Ontario Liberals fail to protect public health in CETA trade deal

While the Harper Conservative government has pushed ahead with its Comprehensive Economic Trade Agreement (CETA) with the European Union, the Ontario Liberal government has failed to protect public health care.

Under the North American Free Trade Agreement (NAFTA) protection for public health care was initially supposed to be provided through the Annex II Social Services Reservations.  Annex II protects social services “maintained for a public purpose”.

Unfortunately, the meaning of “public purpose” is disputed and the provision may not provide protection where there is private sector involvement in health care. 

To clarify that health services delivered as public services are excluded from NAFTA, the parties negotiated a general reservation in 1996.  This addition to NAFTA's Annex I meant that services provided by provinces since 1994 would be excluded from NAFTA liberalization.

With CETA, however, general reservations like those seen in Annex I under NAFTA
for public services are not included.  Instead, the provinces must name the specific services that they want excluded from the liberalization ratchet that locks-in privatization.

This means that we will be left only with the weaker protection of public health care provided by Annex II, including its lack of clarity over the meaning of “public purpose”. 

Worse, the Ontario government is moving more public health care services to private, for-profit delivery through public private partnerships, private surgical and diagnostic clinics, and by underfunding public health care services and leaving more care to private purchase (for those who can afford it).  As a result the separation of public and private care has become much less clear, making the protection provided by Annex II more uncertain.

Impact on drug costs

The trade deal will increase the cost of pharmaceutical drugs by delaying the release
of generic drugs.  Current estimates place this extra cost to the public at $2.8 billion per year.  Notably, while drug costs have sky-rocketed since the 1990s, significant relief has been provided in the last several years by new generic drugs becoming available.    
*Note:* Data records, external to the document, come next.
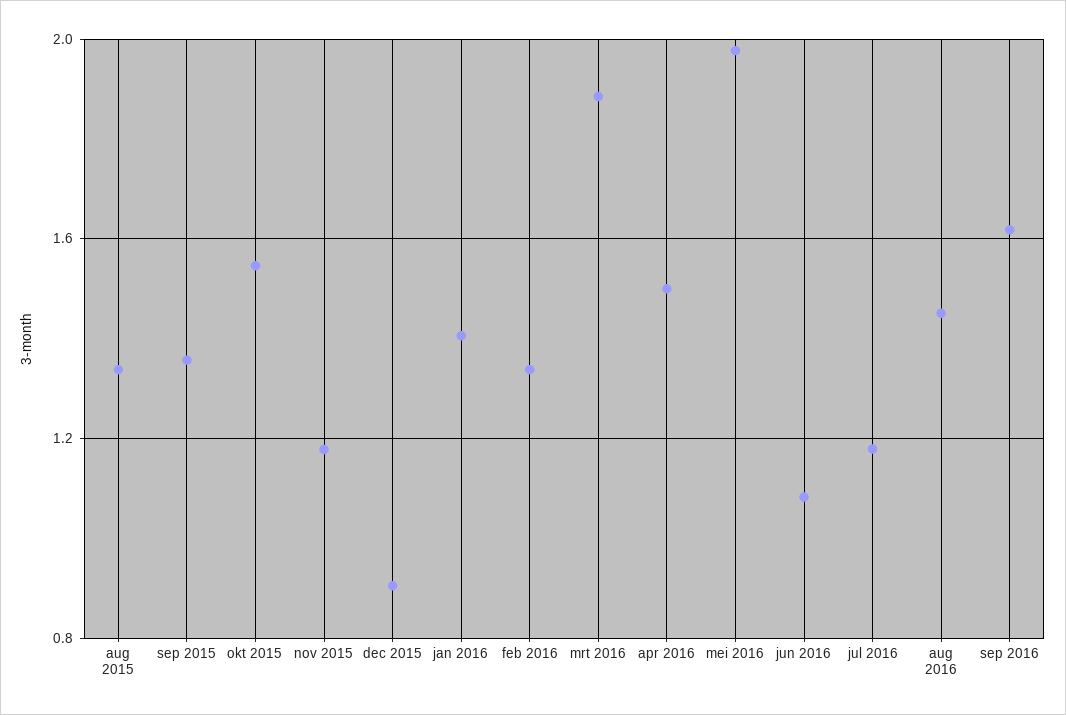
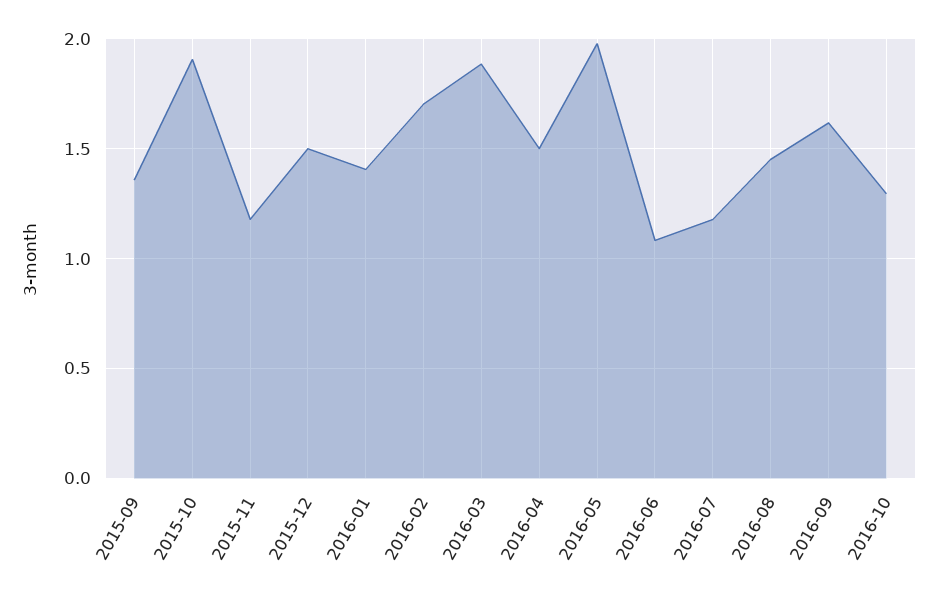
aug 2015: 1.35 -> none
okt 2015: 1.55 -> 1.9
dec 2015: 0.9 -> 1.5
feb 2016: 1.35 -> 1.7
2016-10: none -> 1.3

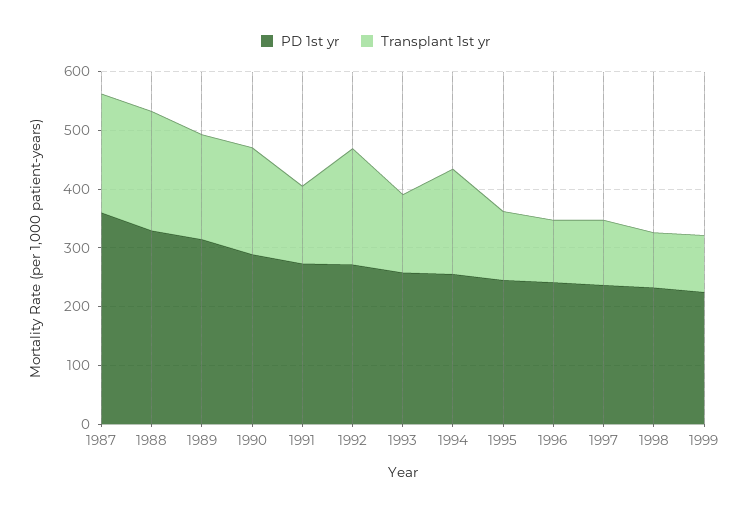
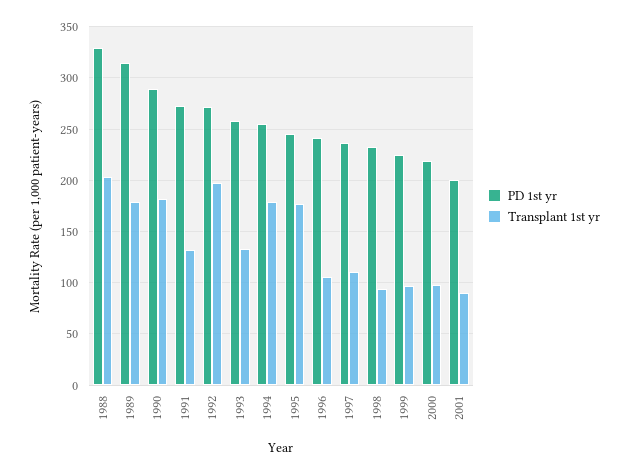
PD 1st yr, 1987: 360 -> none
Transplant 1st yr, 1987: 200 -> none
Transplant 1st yr, 1995: 120 -> 180
PD 1st yr, 2000: none -> 220
Transplant 1st yr, 2000: none -> 100
PD 1st yr, 2001: none -> 200
Transplant 1st yr, 2001: none -> 90

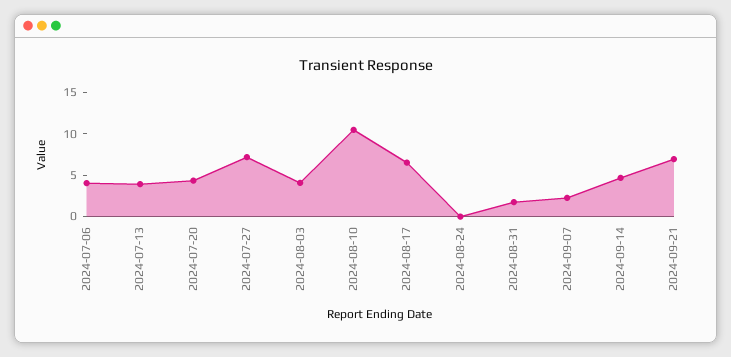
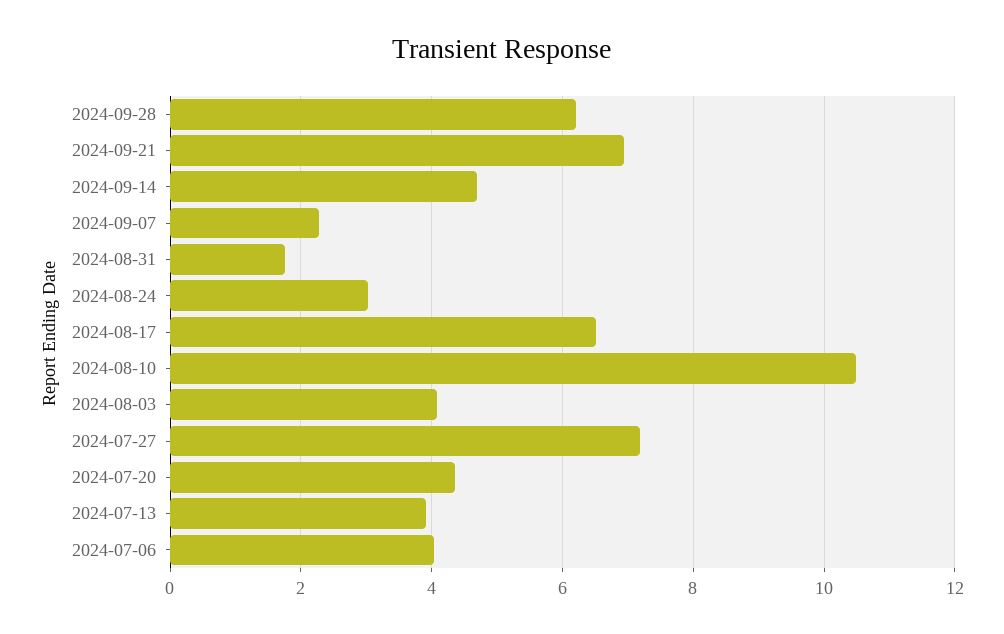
2024-08-24: 0 -> 3
2024-09-28: none -> 6.2

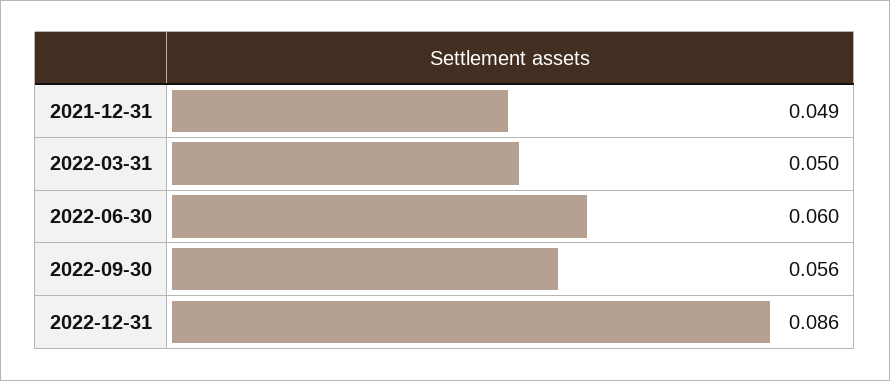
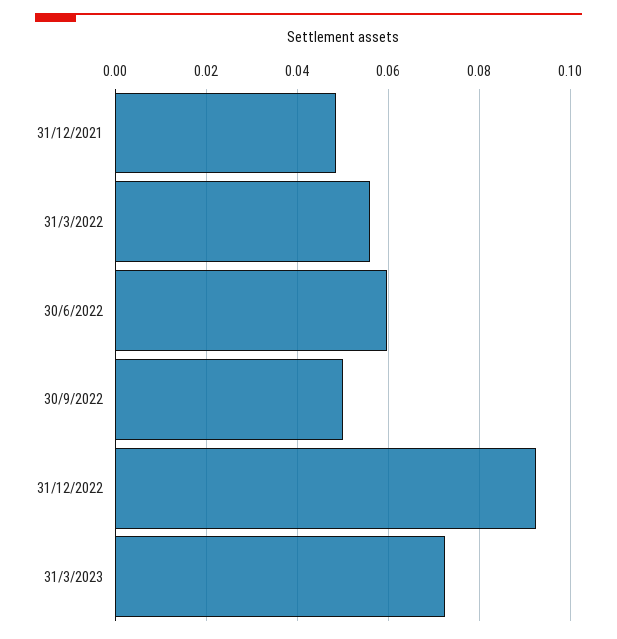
2022-03-31: 0.05 -> 0.056
2022-09-30: 0.056 -> 0.05
2022-12-31: 0.086 -> 0.092
31/3/2023: none -> 0.072

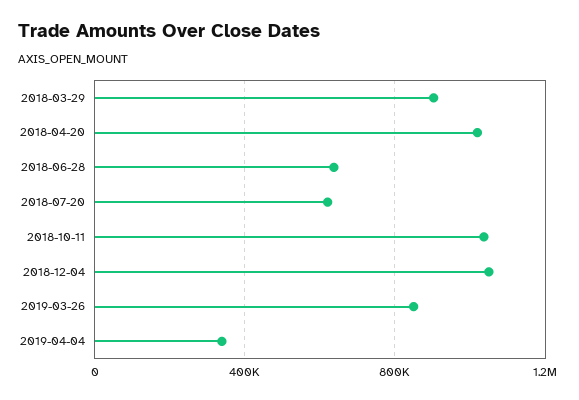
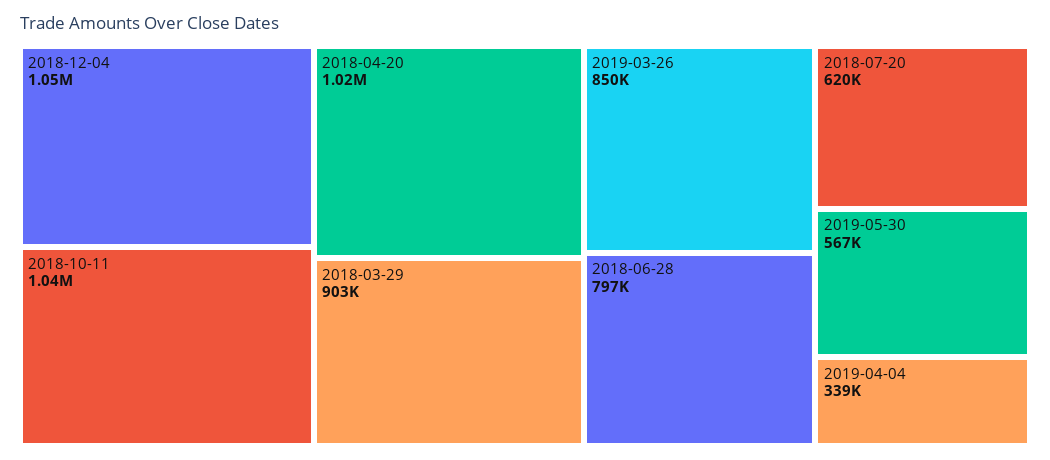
2018-06-28: 650000 -> 797000
2019-05-30: none -> 567000

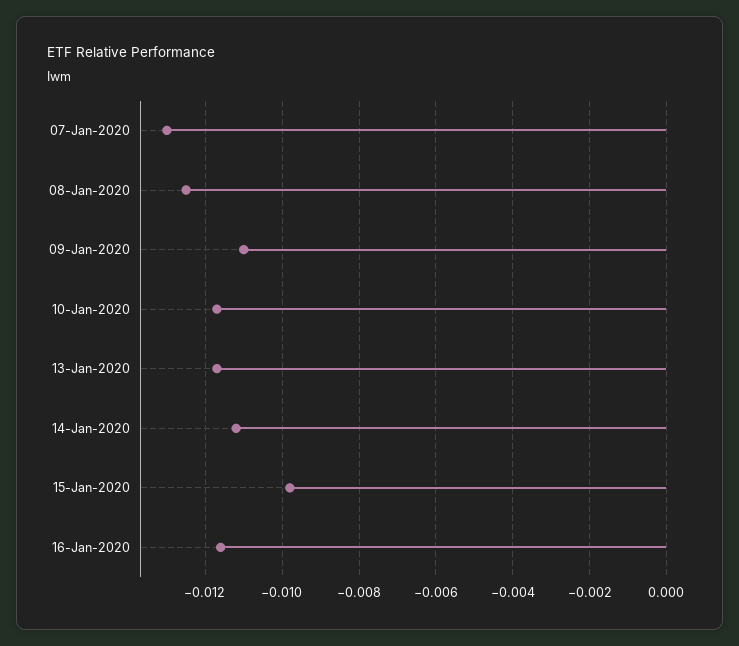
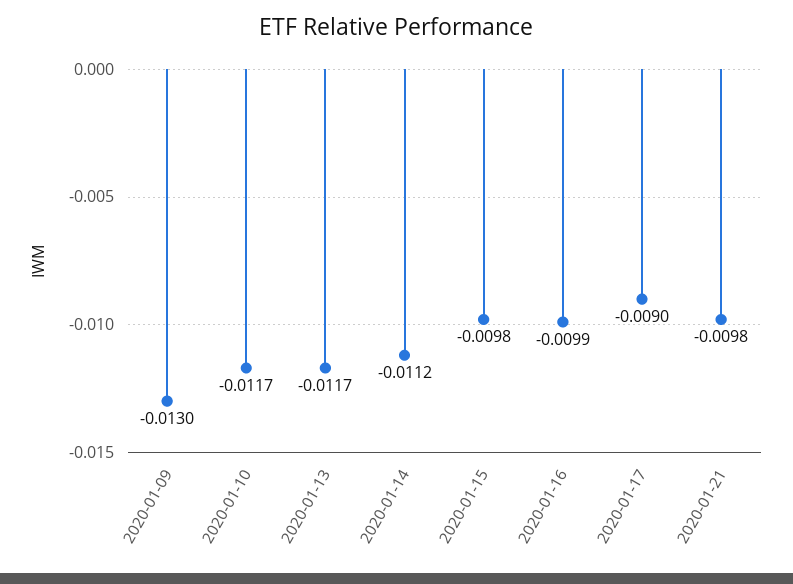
07-Jan-2020: -0.013 -> none
08-Jan-2020: -0.0125 -> none
09-Jan-2020: -0.011 -> -0.013
16-Jan-2020: -0.0115 -> -0.0099
2020-01-17: none -> -0.009
2020-01-21: none -> -0.0098

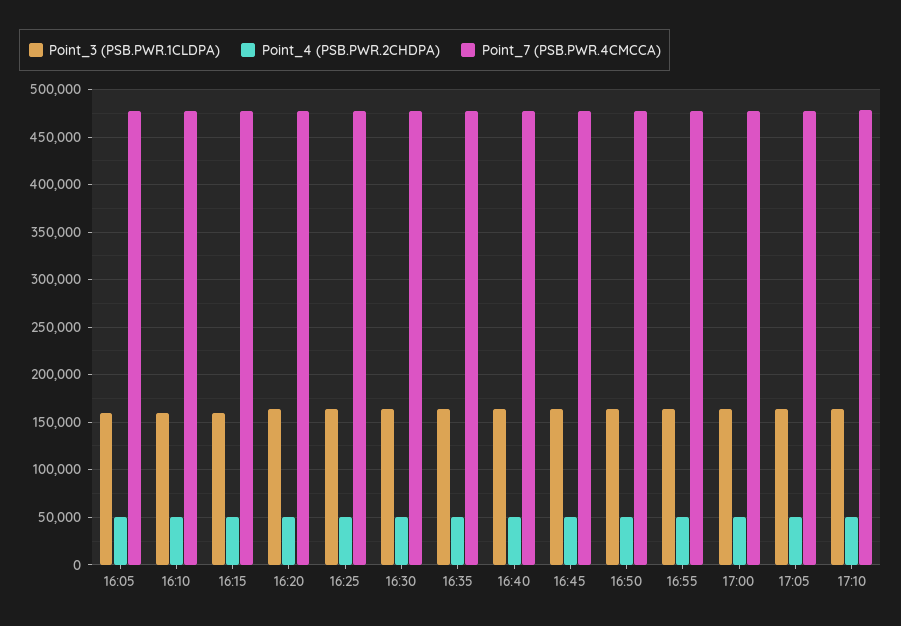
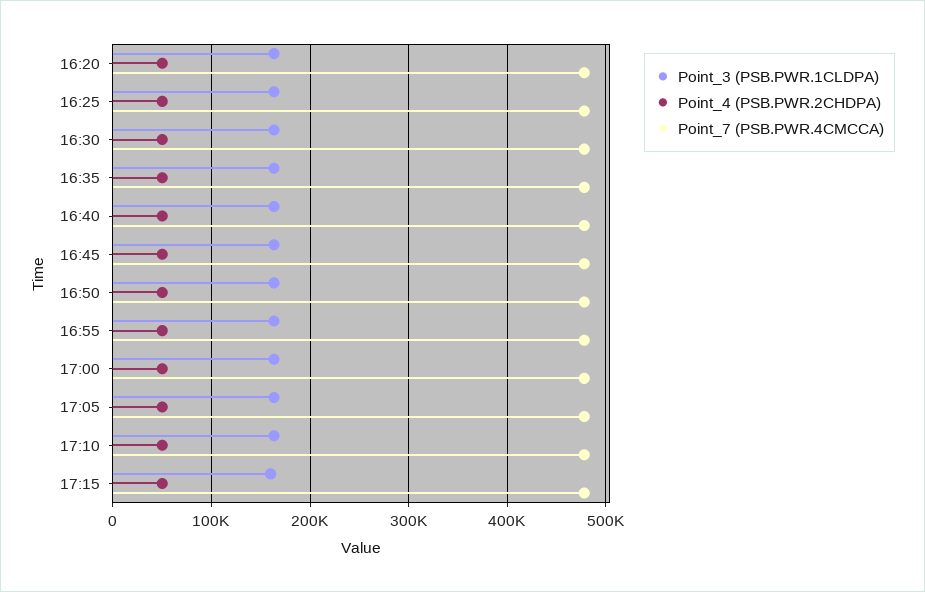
Point_3 (PSB.PWR.1CLDPA), 16:05: 160000 -> none
Point_4 (PSB.PWR.2CHDPA), 16:05: 50000 -> none
Point_7 (PSB.PWR.4CMCCA), 16:05: 480000 -> none
Point_3 (PSB.PWR.1CLDPA), 16:10: 160000 -> none
Point_4 (PSB.PWR.2CHDPA), 16:10: 50000 -> none
Point_7 (PSB.PWR.4CMCCA), 16:10: 480000 -> none
Point_3 (PSB.PWR.1CLDPA), 16:15: 160000 -> none
Point_4 (PSB.PWR.2CHDPA), 16:15: 50000 -> none
Point_7 (PSB.PWR.4CMCCA), 16:15: 480000 -> none
Point_3 (PSB.PWR.1CLDPA), 17:15: none -> 160000
Point_4 (PSB.PWR.2CHDPA), 17:15: none -> 50000
Point_7 (PSB.PWR.4CMCCA), 17:15: none -> 480000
Expansion of Medicare threatened 

CETA allows private corporations to bring charges against the public through international commercial tribunals if public health care is expanded in some way, e.g.
if government establishes a universal and comprehensive public drug plan, or even
just brings a privatized health service back into the public sector.  This will stymie, or,
at best, add extra costs to efforts to effectively reform our health care system. 

What needs to be done

Trade agreements negotiated by Conservative governments have strengthened corporate power at the expense of the democratic control of working people.  Since such deals began in the 1980s, the bargaining power of working people has diminished and inequality has increased, here and in the United States.

As a very basic minimum, the Ontario Liberal government should at least be willing
to specifically and explicitly ensure that nothing in CETA shall be construed to apply to measures adopted or maintained by a party with respect to health care or public health insurance. 

1 comment:

  1. Hey,I highly appreciate your writing.I'd like to share little point with you.My thought is this: healthcare really ins't a traditional market commodity in the sense that I Phones or cars or massage services are it doesn't correspond to supply and demand in the same way, this is corroborated by the fact that although Private Healthcare advocates always tell us competition will lower prices and improve quality, private healthcare coasts have only risen in the last decades. not only this but people having healthcare is of such national importance that treating it as another marketable good seems like a inadequate and frankly wrongheaded approach.Thank you so much!!!